Mobile can also influence significantly more revenue than mobile selling. Mobile can be used to drive consumers into stores and provide information such as ratings and reviews to help them make a decision.
Additionally, mobile creates new paid service opportunities through a combination of rich contextual information and quick in-app purchases. Businesses can sell new digital services delivered on the phone such as coaching, feedback or analysis and also connect buyers to sellers of physical assets by tracking real-time supply and demand.
Businesses can also leverage mobile to expand their potential audience with pay-as-you-go services that appeal to lower-income consumers, improve pricing sophistication through dynamic pricing to optimize profitability, increase pocket share with loyal customers by developing mobile apps for the best customers and enhance the ability of sales personnel to close a deal through tools on mobile phones and tablets.
Customer life cycle
Mobile has the potential to influence customers throughout the six phases of the customer life cycle. However, to do so effectively, businesses must look for new opportunities to connect with during moments of mobile engagement.
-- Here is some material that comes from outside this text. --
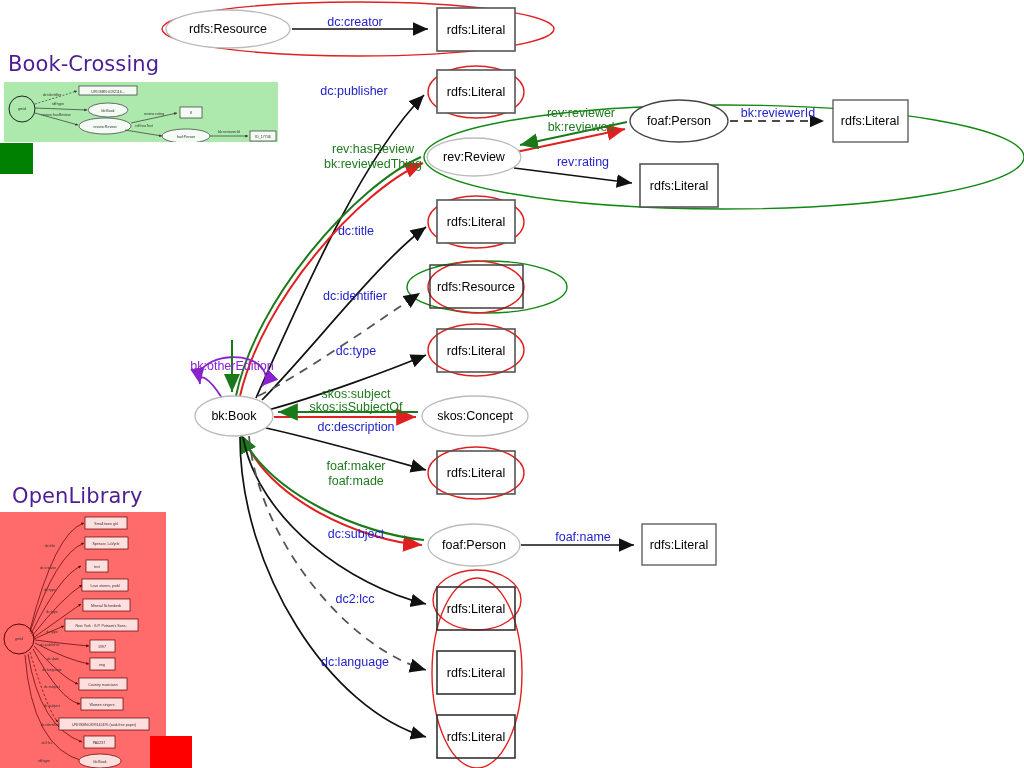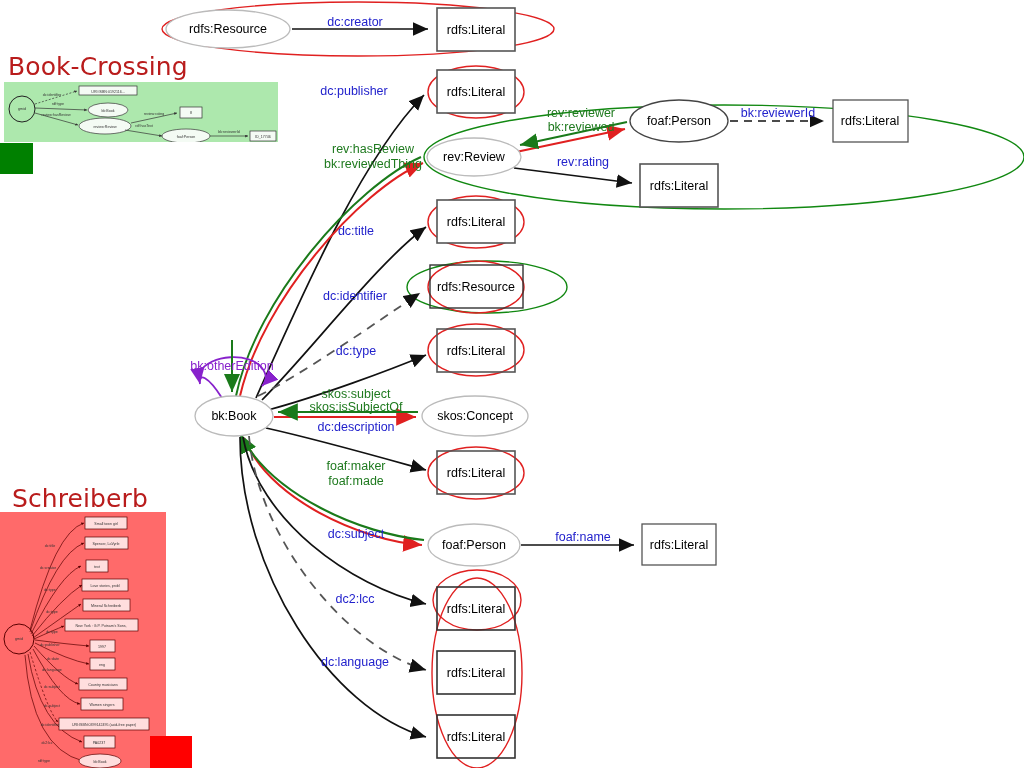"Book-Crossing" .heading { color: #b91c1c -> #4c1d95; font-size: 25px -> 21px }
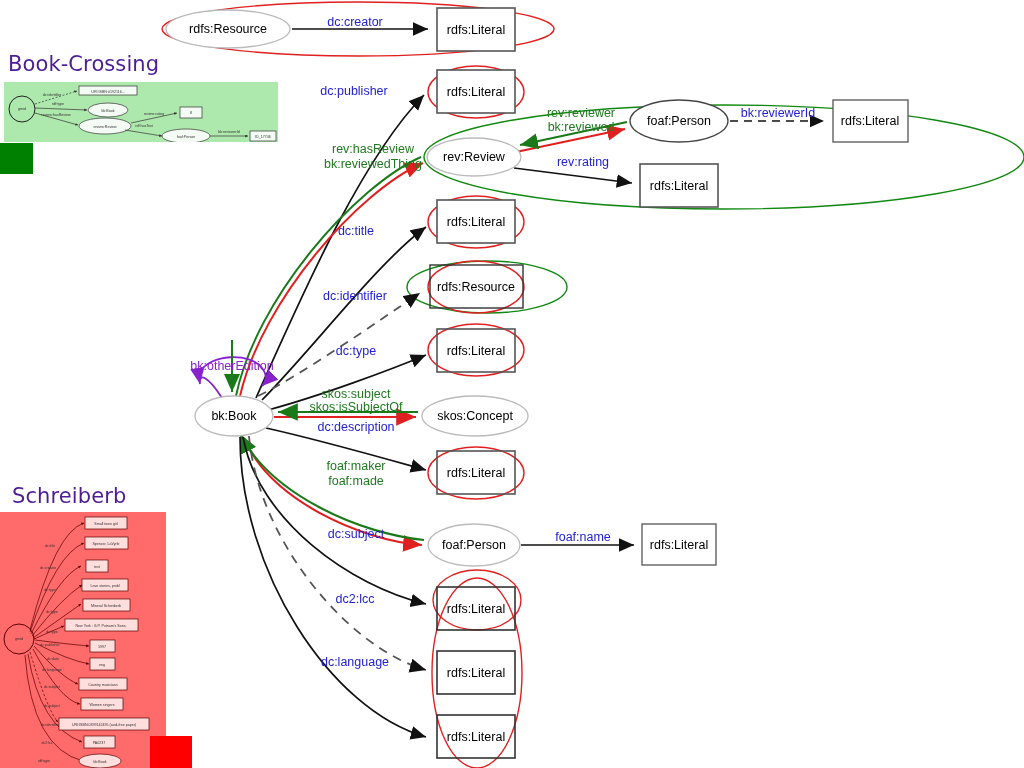"Schreiberb" div.heading { text: Schreiberb -> OpenLibrary }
During the discovery phase, brands must manufacture moments to engage with potential customers. This could include offering tools to help manage some aspect of their lives or by reaching consumers on third-party apps they are engaging with on a regular basis.
During the exploration phase, businesses can facilitate mobile sales moments by making mobile research easier to drive total sales, not just digital sales.
During the buying phase, businesses must provide access to pricing and inventory to users have confidence to make a purchase, make checkout easy and secure and expose real-time availability of inventory.
During the use phase, businesses can extend engagement through connect product moments. The idea is to help customers achieve their goals related to your product by engaging them through mobile apps.
During the ask phase, mobile can help businesses save money and improve customer satisfaction during moments when they need service.
Businesses can also drive engagement by enabling customer participation in social mobile moments. By facilitating a community of enthusiastic customers, businesses will benefit from crowdsourced content and brand affinity.
To prepare a business for the mobile mindset, companies should organize appropriately. Forrester recommends having a mobile steering committee, a center of excellence and an idea team.
Businesses also need to budget sufficiently, with many planning to spend too little right now. Businesses also need to ensure they have the proper development resources available.
“Big leaps forward in mobile are rare and often depend on unprecedented competitive pressures,” Ms. Ask said. “EBusiness professionals should choose an approach that involves many small steps that allow them to fail fast, learn, and move forward productively rather than a strategy that risks everything on one big bet.”